Vaibhav Gupta [00:58:24]: Awesome.
Ben Epstein [00:58:25]: Super cool. I'll quickly drop if anybody here has questions for each other. I mean, these were all really cool talks. They all are kind of very interrelated. So I'm curious if anybody here has questions for other folks or other speakers.
Tom Sabo [00:58:40]: Yeah, for the second reset or the one about Baml. I'm just very interested in connecting with you at some point in terms of seeing essentially how you use regular expressions, in terms of helping the large language model focus on generating less tokens or using less tokens too. Feel like these kind of strategies like you talk about, I talked about, can go hand in hand.
Vaibhav Gupta [00:59:00]: Yeah, I mean, we're pretty agnostic to actually using like models or algorithms under the hood. It can really be anything. It's what we really just go for is providing a really good developer experience so that on average, whenever you use a prompt, it just works that you have to do any real prompt engineering.
Ben Epstein [00:59:18]: How does that work when, I mean, you kind of added a section around, like, if you need the model to do more reasoning, but when you say it just works, you're really specifically talking about just works in terms of getting it into the expected JSON format, rather than just works in terms of getting the model to reason about the problem correctly.

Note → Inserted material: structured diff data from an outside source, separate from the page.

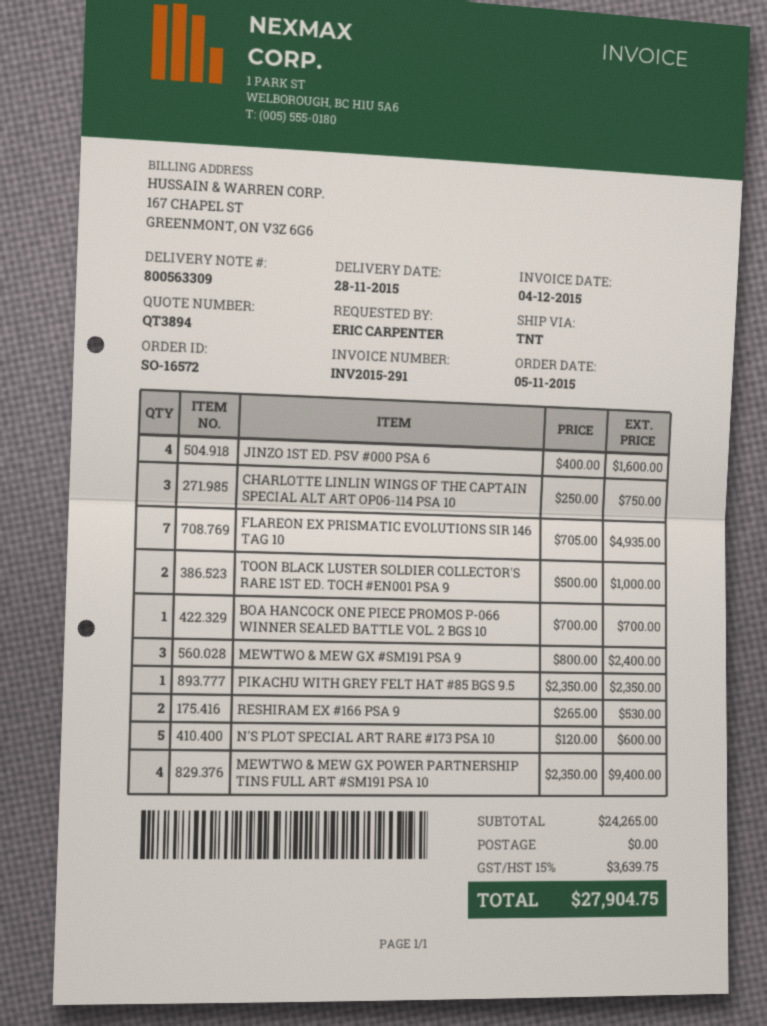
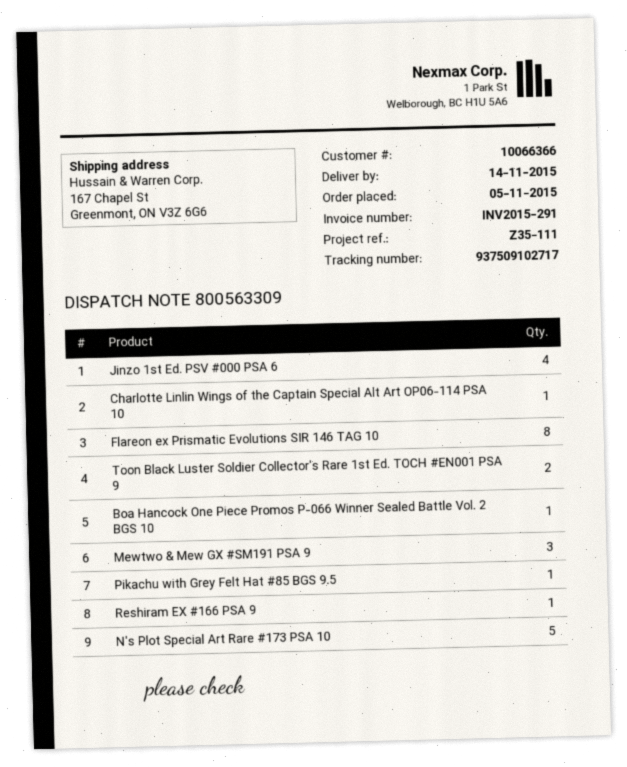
delivery date: 2015-11-28 -> 2015-11-14
CHARLOTTE LINLIN WINGS OF THE CAPTAIN SPECIAL ALT ART OP06-114 PSA 10: 3 -> 1
FLAREON EX PRISMATIC EVOLUTIONS SIR 146 TAG 10: 7 -> 8
RESHIRAM EX #166 PSA 9: 2 -> 1
MEWTWO & MEW GX POWER PARTNERSHIP TINS FULL ART #SM191 PSA 10: 4 -> none

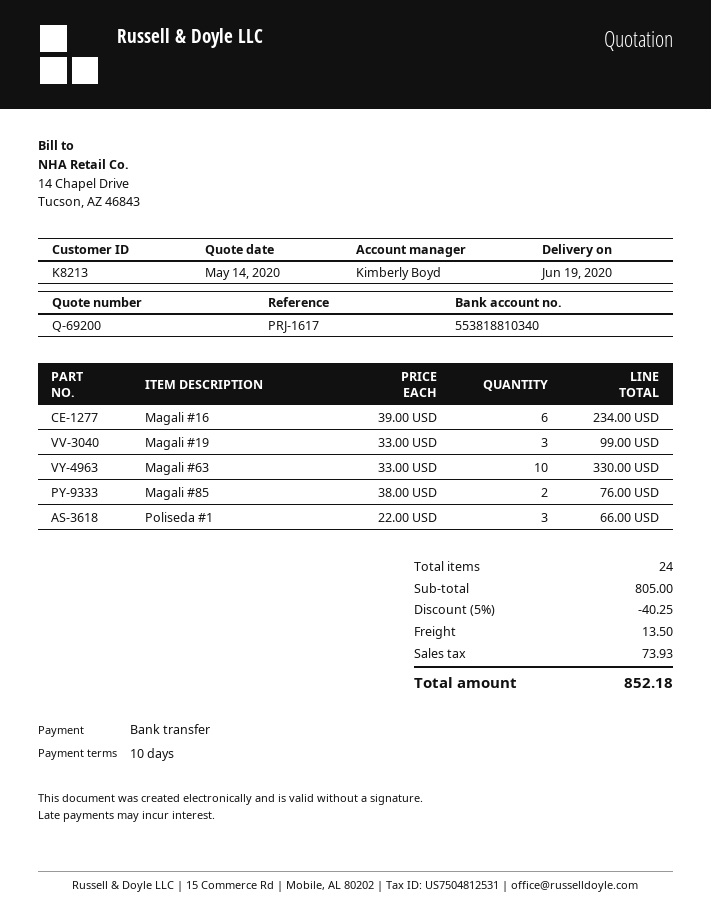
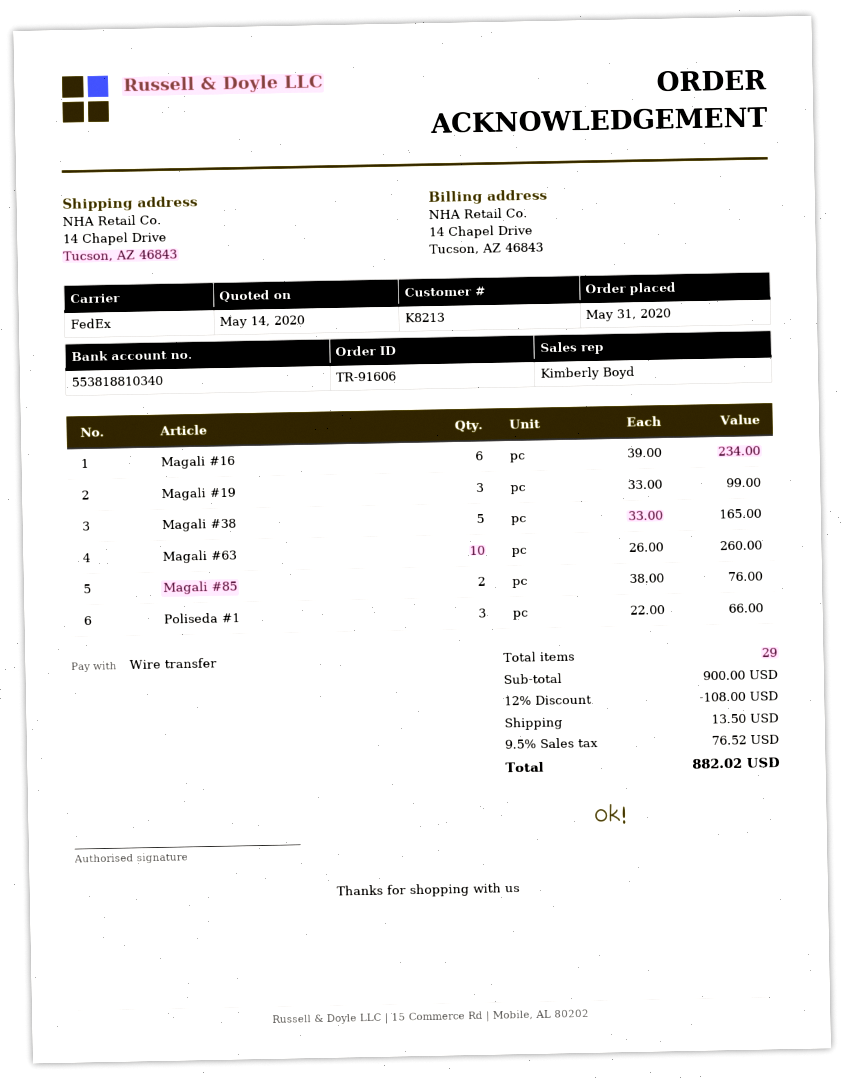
Magali #63: 10 x 33.00 = 330.00 -> 10 x 26.00 = 260.00
Magali #38: none -> 5 x 33.00 = 165.00
total quantity: 24 -> 29
subtotal: 805.00 -> 900.00
discount: 5% = 40.25 -> 12% = 108.00
tax: 73.93 -> 76.52
total: 852.18 -> 882.02

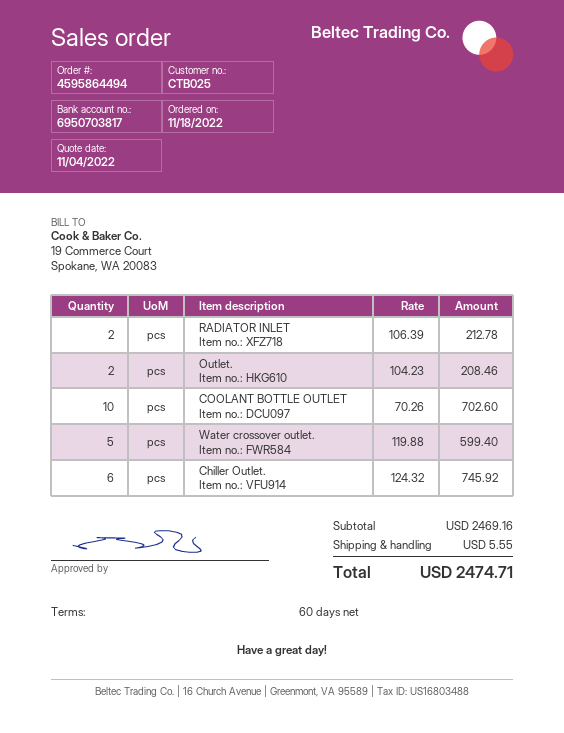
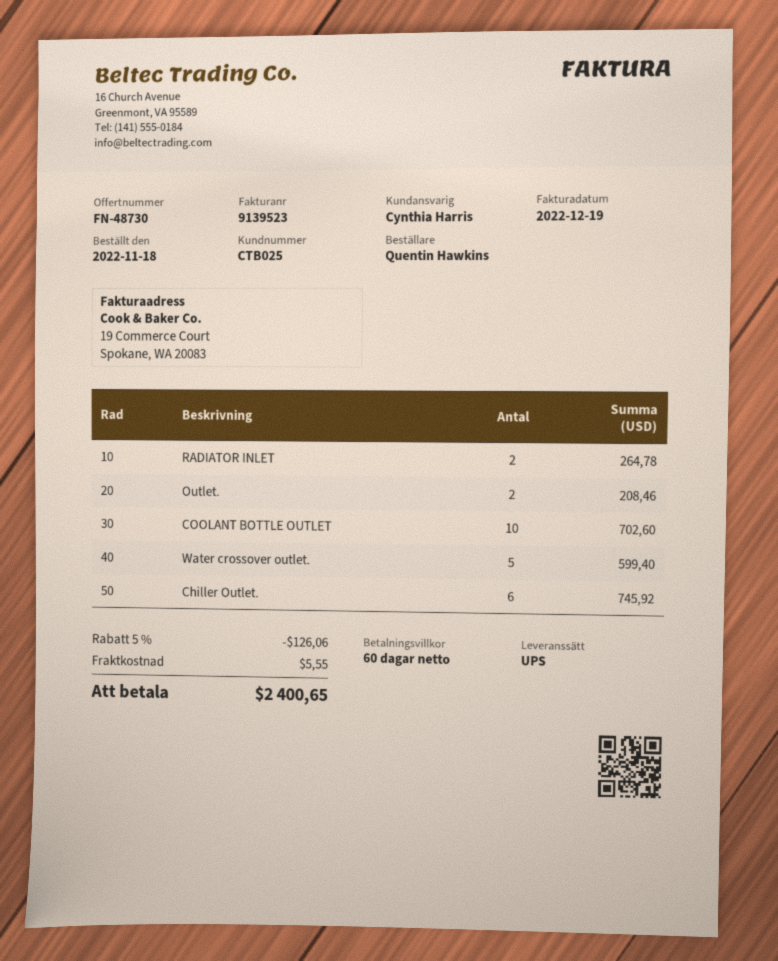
RADIATOR INLET: 2 for 212.78 -> 2 for 264.78
discount: none -> 5% = 126.06
total: 2474.71 -> 2400.65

Vaibhav Gupta [00:59:35]: Right. It turns out that they go hand in hand, and we have a little bit more advanced syntax to help you get the reasoning right as well. So the way I always frame the problem, it's kind of like security. So, for example, whenever you deploy an application, you need some level of security that's secure. Like, you don't want your passwords to be written in some text file that everyone else can read. But by the time you've built into an enterprise, you need a lot more levels of security that you add with adding more software. So the benefits of having like a language that we support is by default, we give you a system that works well enough, but then we let you write more code using our syntax, and a slightly more ergonomic and algorithmically useful way for us to go ahead and add the level of refinement you need. For example, one of our customers uses us to read an 18 page plus bank statements.
Vaibhav Gupta [01:00:23]: And their parsing is not off by a single penny. Out of 18 pages using all, not a single cent is off. How would you do that in any other way? And that's kind of like what we want to enable for almost anyone in the world.
Ben Epstein [01:00:37]: Yeah, that's very sick. I wish, I would love to see a combination of the three of these things being used together. Get off of OpenAI, deploy your own model, leverage this level of JSON conformity and reasoning, and then reduce the amount you actually even have to send. It's a great synergy. I love it. I'm very into it. Okay, I think we're going to call it. We're just over time.
Ben Epstein [01:01:02]: Thank you all three for coming on. These were really some of my favorite talks we've had in a long time. Thanks, everybody, for coming on and listening.
Vaibhav Gupta [01:01:11]: Thanks, Ben. It was really fun and great to hear from you guys. Tom and Matt, it was really fun.
Tom Sabo [01:01:16]: Yeah, thanks for having us.